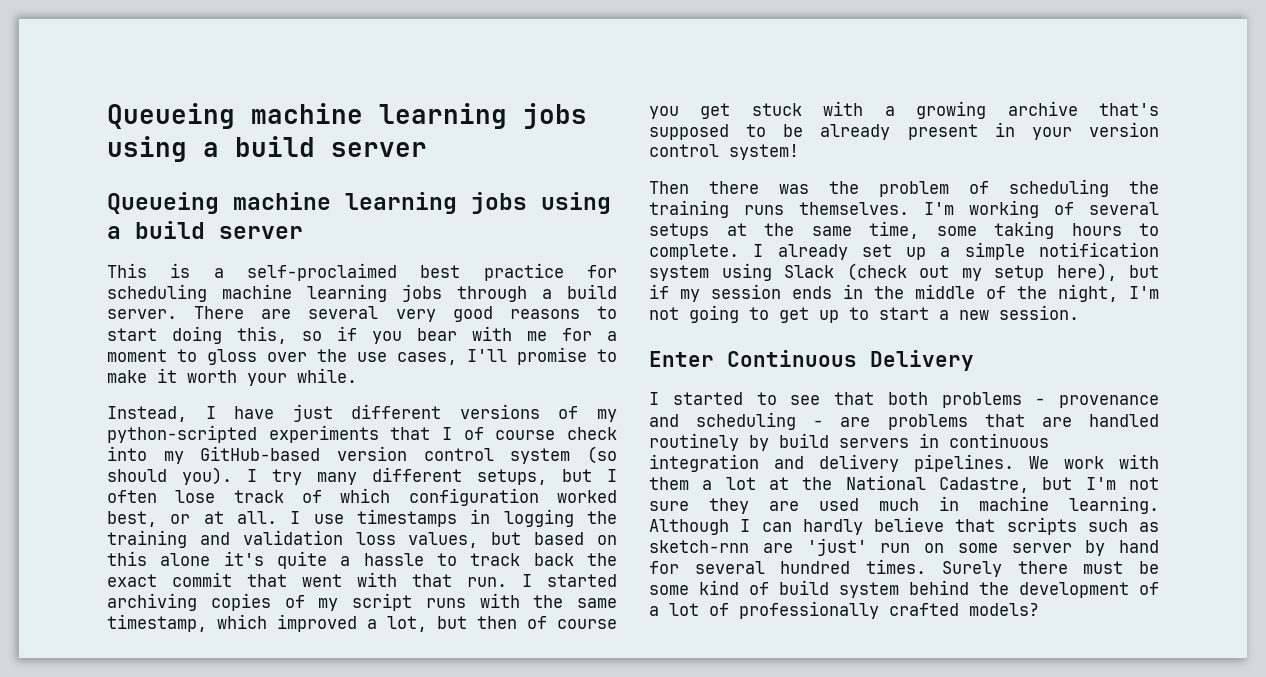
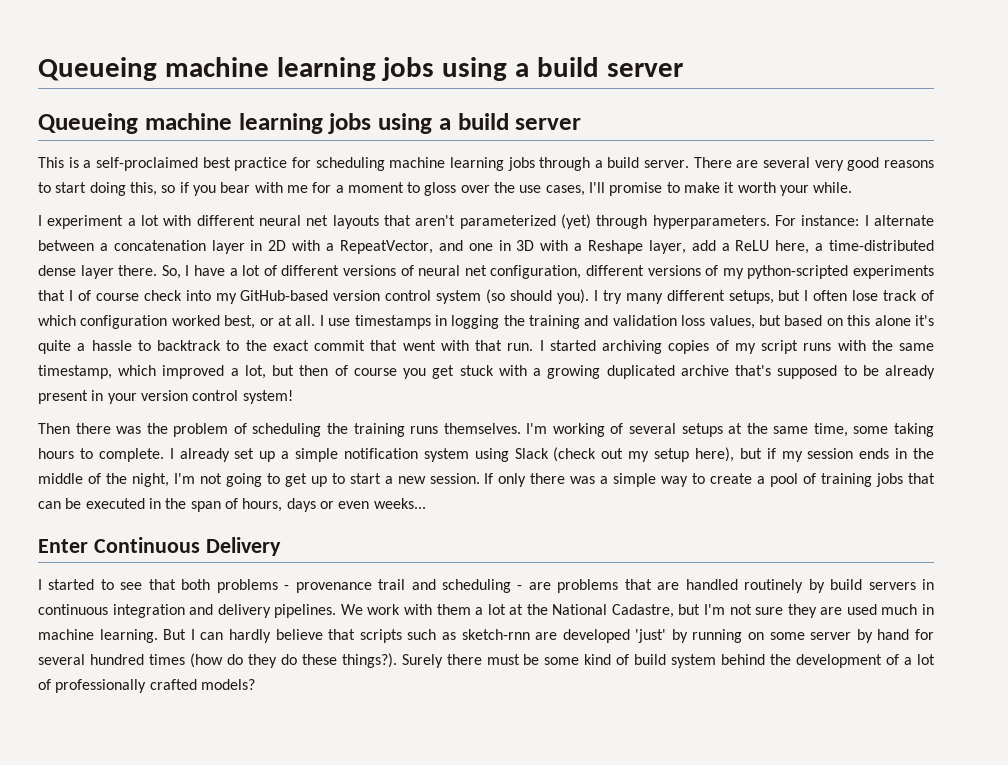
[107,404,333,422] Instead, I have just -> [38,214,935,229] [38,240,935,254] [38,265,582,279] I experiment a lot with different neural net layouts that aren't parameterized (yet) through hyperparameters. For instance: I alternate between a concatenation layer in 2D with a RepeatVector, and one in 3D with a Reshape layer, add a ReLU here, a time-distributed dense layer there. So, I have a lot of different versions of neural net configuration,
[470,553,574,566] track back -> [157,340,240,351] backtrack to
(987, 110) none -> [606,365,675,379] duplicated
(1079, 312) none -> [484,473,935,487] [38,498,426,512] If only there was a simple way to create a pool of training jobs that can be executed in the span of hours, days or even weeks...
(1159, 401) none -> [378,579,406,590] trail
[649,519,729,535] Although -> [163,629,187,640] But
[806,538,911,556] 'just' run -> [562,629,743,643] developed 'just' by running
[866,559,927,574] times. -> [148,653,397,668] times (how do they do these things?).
--
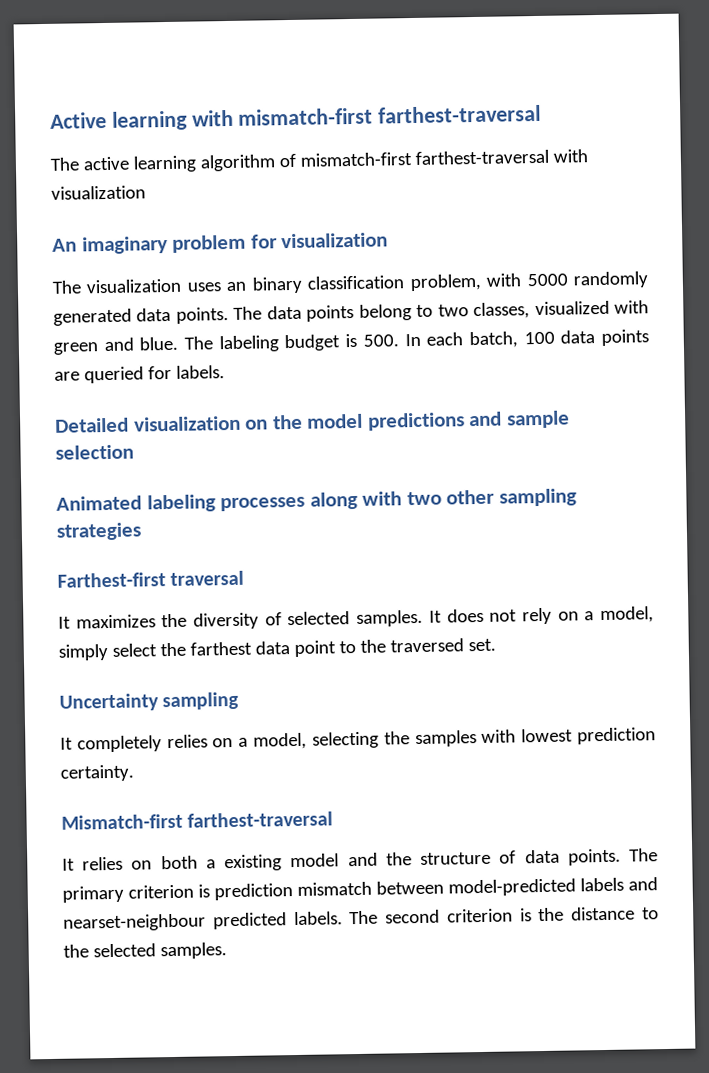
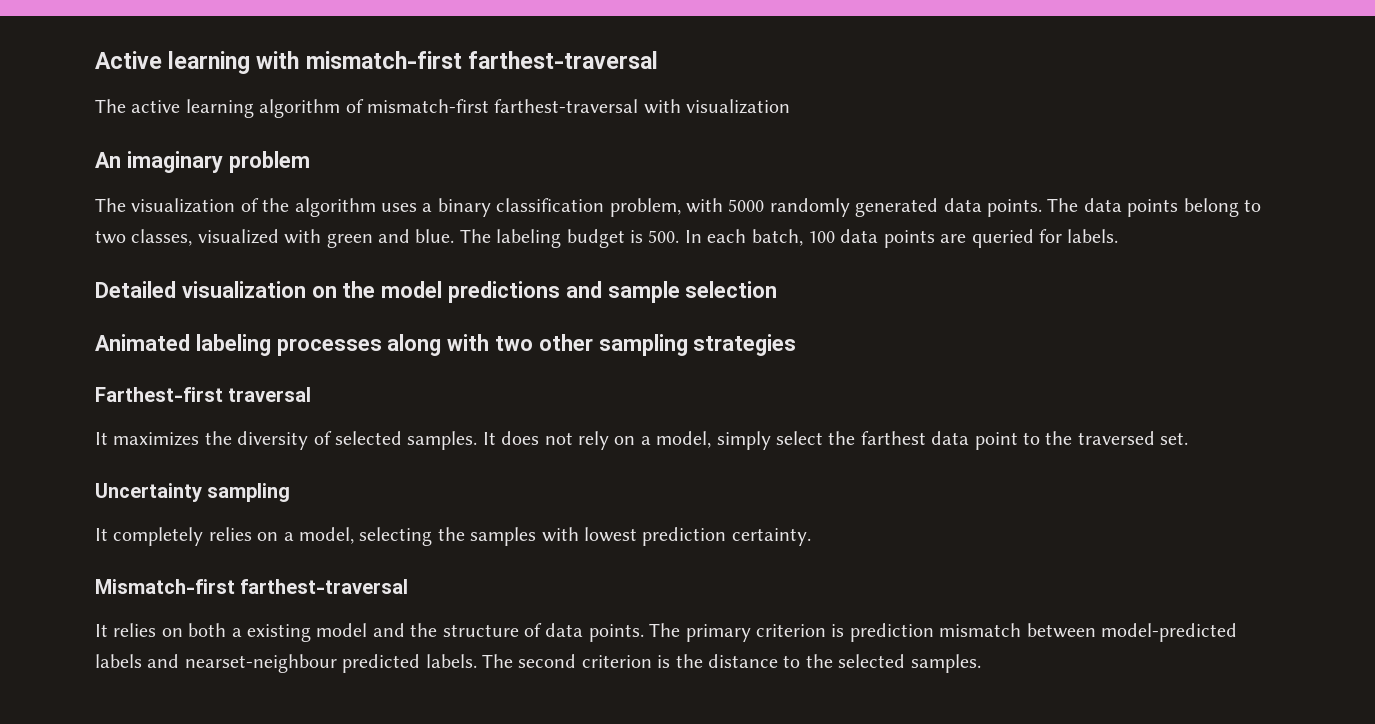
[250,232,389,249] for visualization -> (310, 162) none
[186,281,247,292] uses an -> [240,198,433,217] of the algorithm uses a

◆ **EXERCISE GOAL**: Please give again the lines above between the line holding "[806,538,911,556] 'just' run" and the line holding "[866,559,927,574] times. ->", inclusive, exactly as they are and with nothing added.

◆ **FINAL ANSWER**:
[806,538,911,556] 'just' run -> [562,629,743,643] developed 'just' by running
[866,559,927,574] times. -> [148,653,397,668] times (how do they do these things?).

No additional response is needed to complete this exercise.